Judge Kennedy: Yes. I think it was useful. I remember looking at the statistics — not that
statistics tell you a whole lot — but it seems to me that whenever you can
kind of get people together and effect a settlement, often that’s the better
way to resolve disputes. Each party controls a bit and goes out not being
totally satisfied, but not feeling just devastated. Sometimes when you
have a trial somebody feels absolutely devastated, sometimes feeling that
justice wasn’t done at all. And I think that as often as one can to avoid
that scenario, the better.
Mr. Granof: What’s the hardest thing that you’ve felt you had to do as a Superior Court
judge. You’ve mentioned real problems with child neglect, and that area.
Judge Kennedy: Yes. I want to tell you that the Family Division really posed a problem. I
mentioned child neglect. When you tried these divorce cases and you had
to make a decision as to which parent should get custody, it was very, very
difficult. Sometimes the property division in divorce cases also posed a
problem. Here you have these people who have been married for a long
time and they’re going to get divorced. The question is who gets what.
The man, perhaps, has amassed a nice pension, and the wife feels that, “I
believe that part of that pension I should have.” “Oh, really?” “And how
much?” I can tell you I found that very, very challenging.
The sentencings — some of the sentencings — you just had to hold
your head because what to do?

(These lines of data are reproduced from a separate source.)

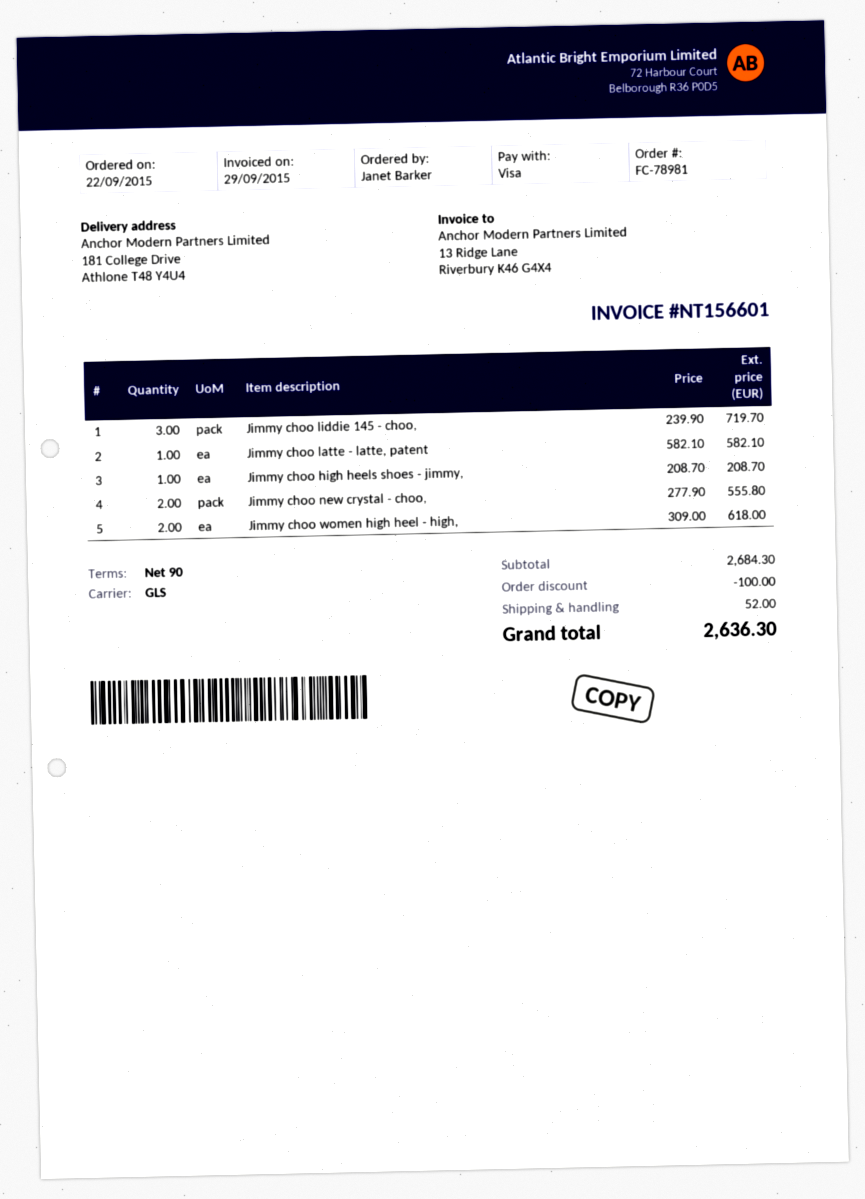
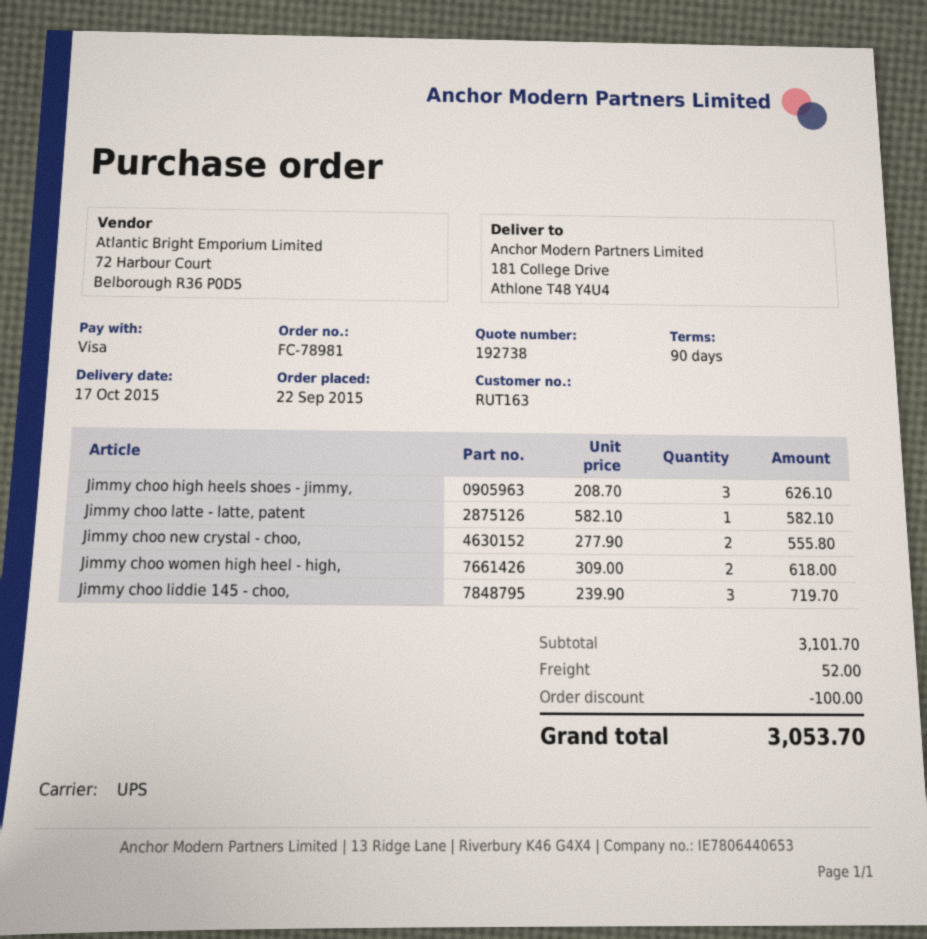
shipping method: GLS -> UPS
Jimmy choo high heels shoes - jimmy,: 1 x 208.70 = 208.70 -> 3 x 208.70 = 626.10
subtotal: 2684.30 -> 3101.70
total: 2636.30 -> 3053.70

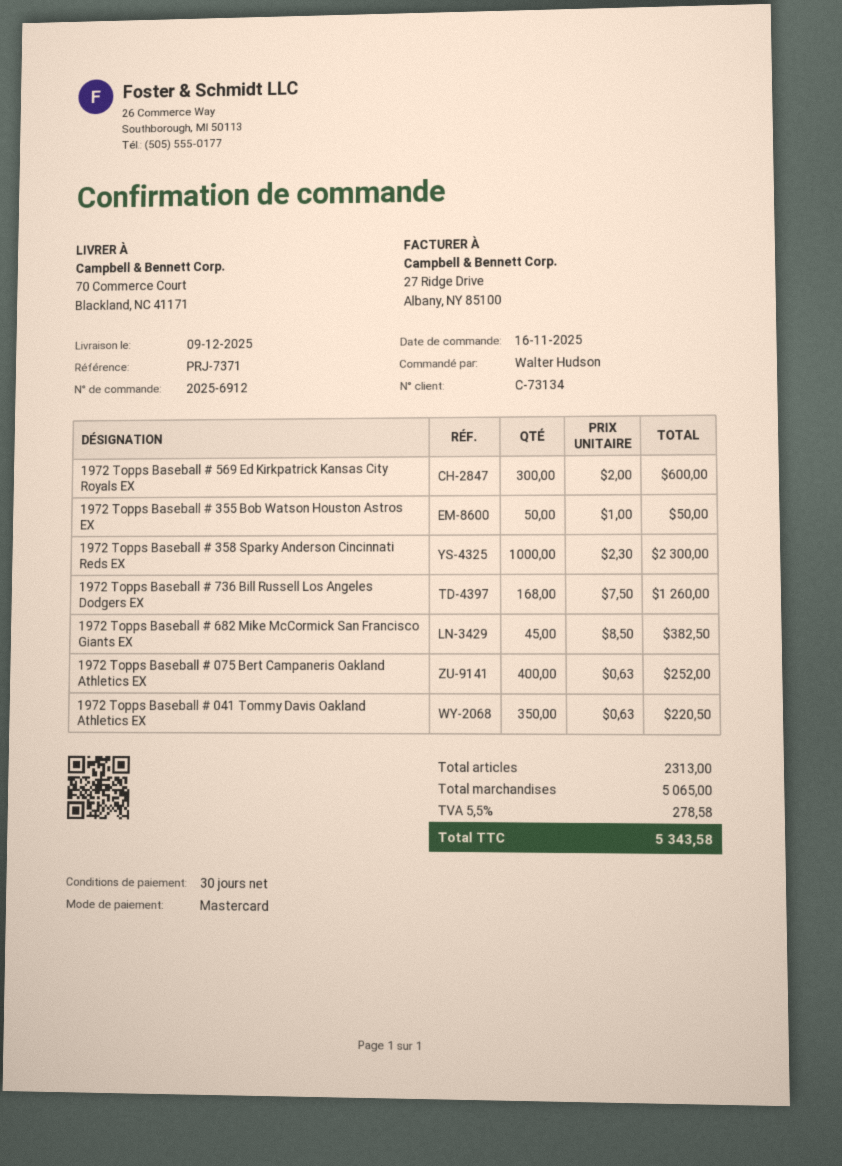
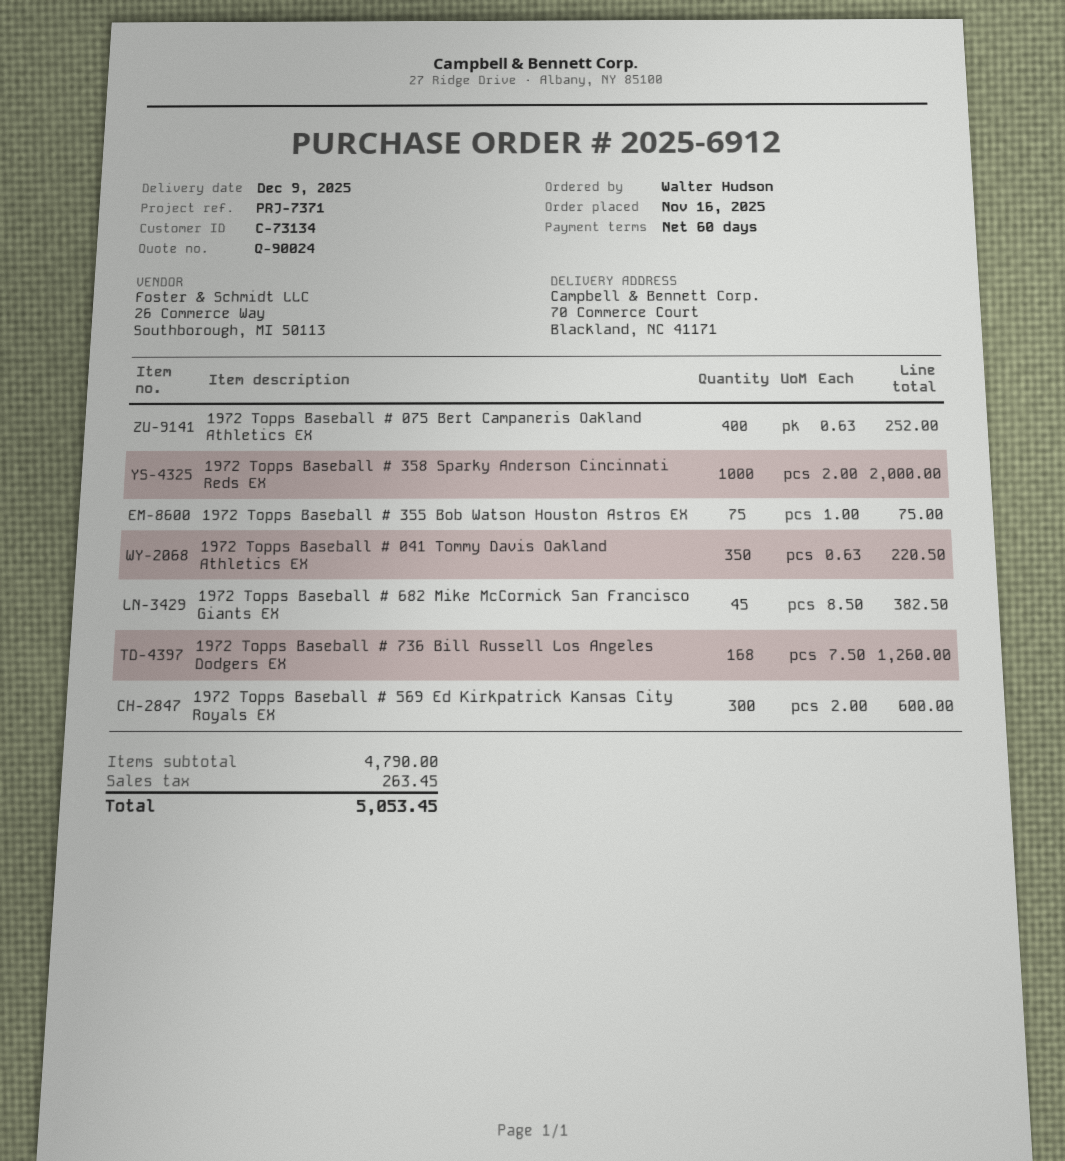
payment terms: 30 days -> 60 days
1972 Topps Baseball # 355 Bob Watson Houston Astros EX: 50 x 1.00 = 50.00 -> 75 x 1.00 = 75.00
1972 Topps Baseball # 358 Sparky Anderson Cincinnati Reds EX: 1000 x 2.30 = 2300.00 -> 1000 x 2.00 = 2000.00
subtotal: 5065.00 -> 4790.00
tax: 278.58 -> 263.45
total: 5343.58 -> 5053.45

I’ll never forget one sentencing that got
me into a lot of hot water when I sentenced a young man who had killed a
baby. The sentence that I imposed — now that I look back upon it —
probably was too lenient. I sentenced that young man to, I believe, 18
months in prison. And, certainly at the time, I felt that was appropriate
under the circumstances. The circumstances were that this young man had
had exactly one prior contact with the law. He had smoked marijuana. He
had been convicted of possession of marijuana. He and his girlfriend were
raising his girlfriend’s daughter. I was convinced — I had evidence — that
this man in fact was very supportive of the girlfriend and the daughter, and
that on this particular occasion he was left at home with the daughter —
entrusted with the care of the daughter — while the girlfriend was going
out for a job interview. He had bathed the daughter and the child started
to cry. And, by the way, this is not an overly educated person, and he is a
young kid. I think he was about 19 years old. And, again, I have evidence
the child was bathed by the boy. The boy tried to feed the kid. In any
event, he ends up hitting the kid. The child goes into convulsions. The
child died either on the way to the hospital or very shortly after arriving.
The man tried to commit suicide. And it was not just a suicidal gesture,
but he tried to commit suicide. I had to sentence this man. He pled guilty,
by the way, to involuntary manslaughter. And I think the maximum
sentence — I’ve forgotten what it was. I think the papers assumed that it
was much more than what a person might receive. That was a very, very
difficult sentencing, and there were others. There were others.